Curtis, unlike most of his peers, appears to be much more focused on getting his films out and available than trying to block people from viewing them: both of these films are available on multiple free and legal outlets online, including YouTube.

Curtis, unlike most of his peers, appears to be much more focused on getting his films out and available than trying to block people from viewing them: both of these films are available on multiple free and legal outlets online, including YouTube. This is pertinent to understand in an era where federal funding for the arts is about to be slashed: in simplified terms, because all of Adam Curtis’s filmography has been funded by the BBC, and presumably will continue to do so, he doesn’t have to concern himself about profit margins, he can focus on the art. This makes his work incredibly uncommercial (3-hour documentaries are always a tough sell) and yet unfiltered and works of brilliance. This is a great example of a government-funded institution providing a platform to an artist to prolifically produce work.

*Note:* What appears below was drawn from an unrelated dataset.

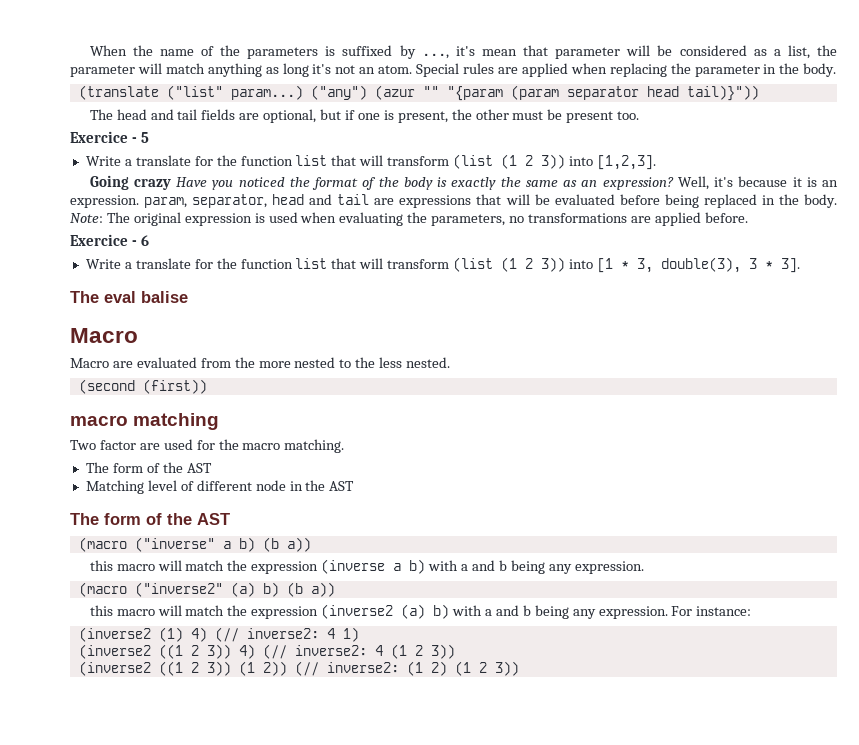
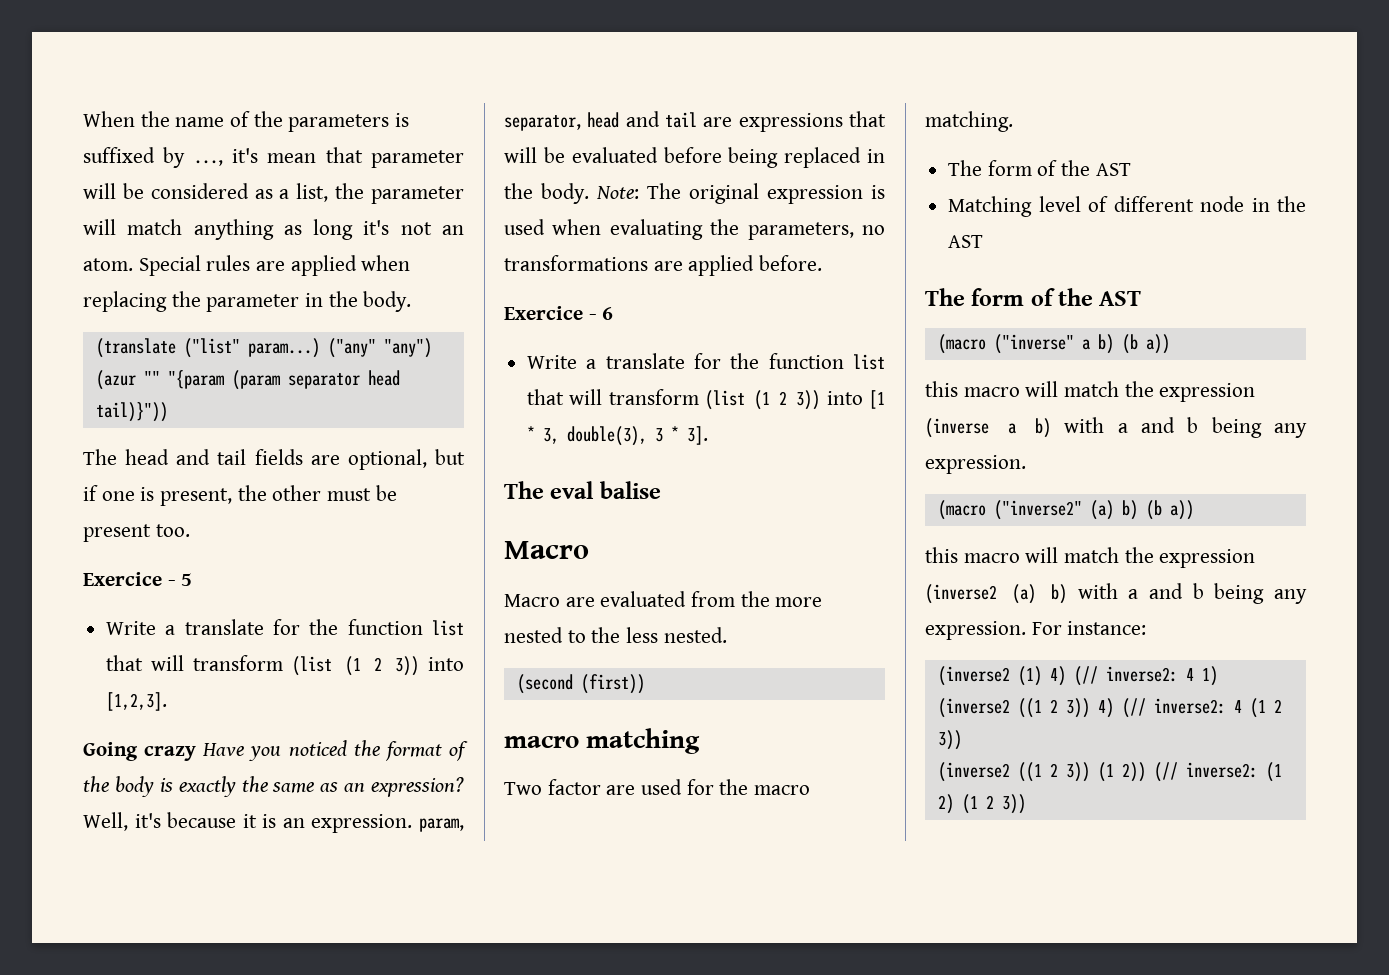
- ("any") (azur "" "{param (param separator head tail)}"))
+ ("any" "any") (azur "" "{param (param separator head tail)}"))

In the era of streaming, where audiences are becoming more receptive to documentaries as a choice viewings for their evenings at home, Curtis may finally have an opportunity to reach a wider American audience. “HyperNormalisation” is a perfect film for viewing online, and not only because it is free. The film is so densely packed with facts and information, you’ll need a moment to pause and soak in information. Occasionally, the facts and stories are so ludicrous you think they must be fabricated, but the Internet is built-in accountability and an opportunity to look up some of the information presented; although, funnily enough, one of the major topics is a critique of the Internet itself.

In the film’s section on computer & artificial intelligence development, a major section covers the generation of intelligence that merely feeds you back the same information you’ve given it. This has led to the ‘suggested viewing’ that we’re given all over the internet today, notably on Facebook, YouTube, and Twitter, but also Netflix in what movies it recommends you. Eric Kohn of Indiewire recently published a critique of Netflix’s basic rating system, which doesn’t allow viewers to expand their horizons, a topic directly in line with a major section of “HyperNormalisation.” It becomes our own vocation to reach beyond what we’re fed, and find new horizons and sources of education as well as entertainment.

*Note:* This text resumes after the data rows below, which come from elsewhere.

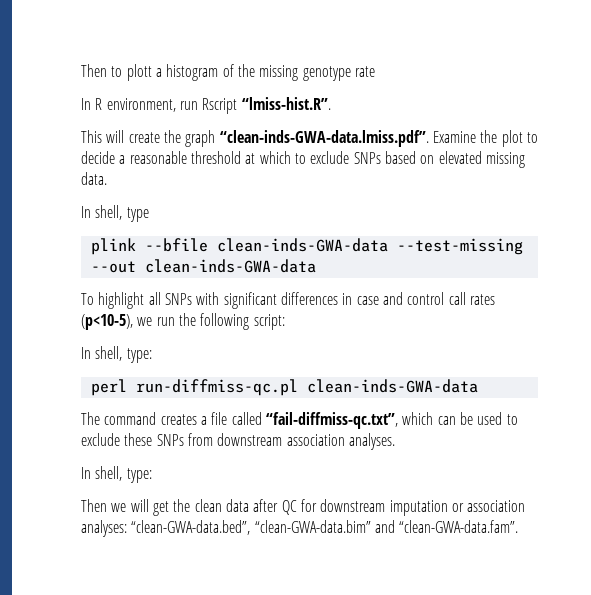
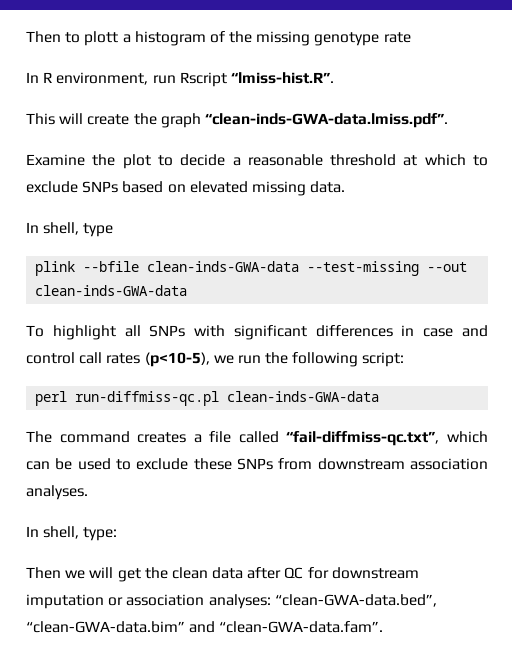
- This will create the graph “clean-inds-GWA-data.lmiss.pdf”. Examine the plot to decide a reasonable threshold at which to exclude SNPs based on elevated missing data.
+ This will create the graph “clean-inds-GWA-data.lmiss.pdf”.
+ Examine the plot to decide a reasonable threshold at which to exclude SNPs based on elevated missing data.
  To highlight all SNPs with significant differences in case and control call rates (p<10-5), we run the following script:
- In shell, type:

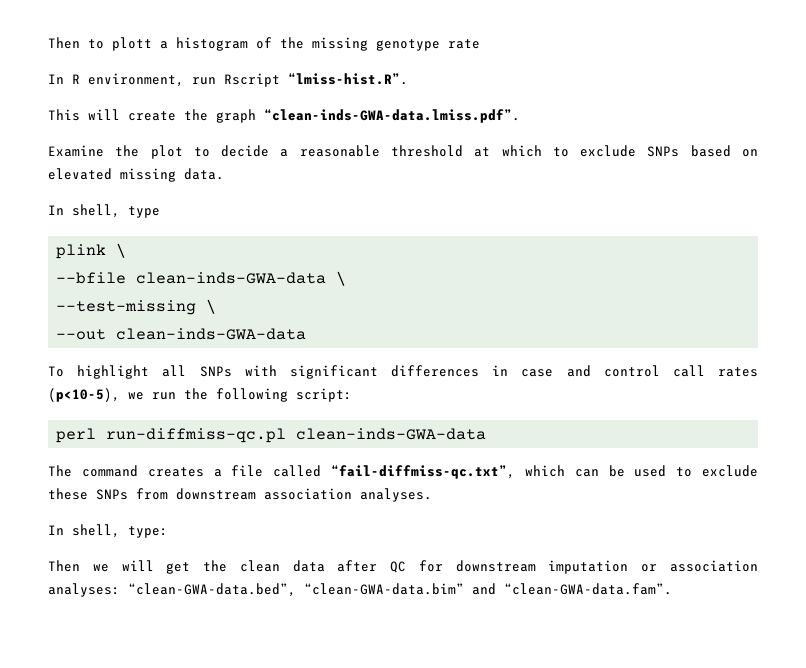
- plink --bfile clean-inds-GWA-data --test-missing --out clean-inds-GWA-data
+ plink \
+ --bfile clean-inds-GWA-data \
+ --test-missing \
+ --out clean-inds-GWA-data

For me, Adam Curtis is a great start to this. His films will never show up on Netflix’s suggested viewing, yet are instantly available with a basic Google search (or the links below). Once you’ve watched his work, it’s no exaggeration to say that your understanding of the world will forever be altered, at the very least because you’ll learn something new. Perhaps it takes a non-American perspective to properly critique some of our country’s choices, especially with regards to the Middle East, which both films cover extensively. Regardless, you will have plenty to ponder and discuss afterward. Especially considering these films are free and accessible to you today, Curtis’s films are an undeniably worthwhile viewing.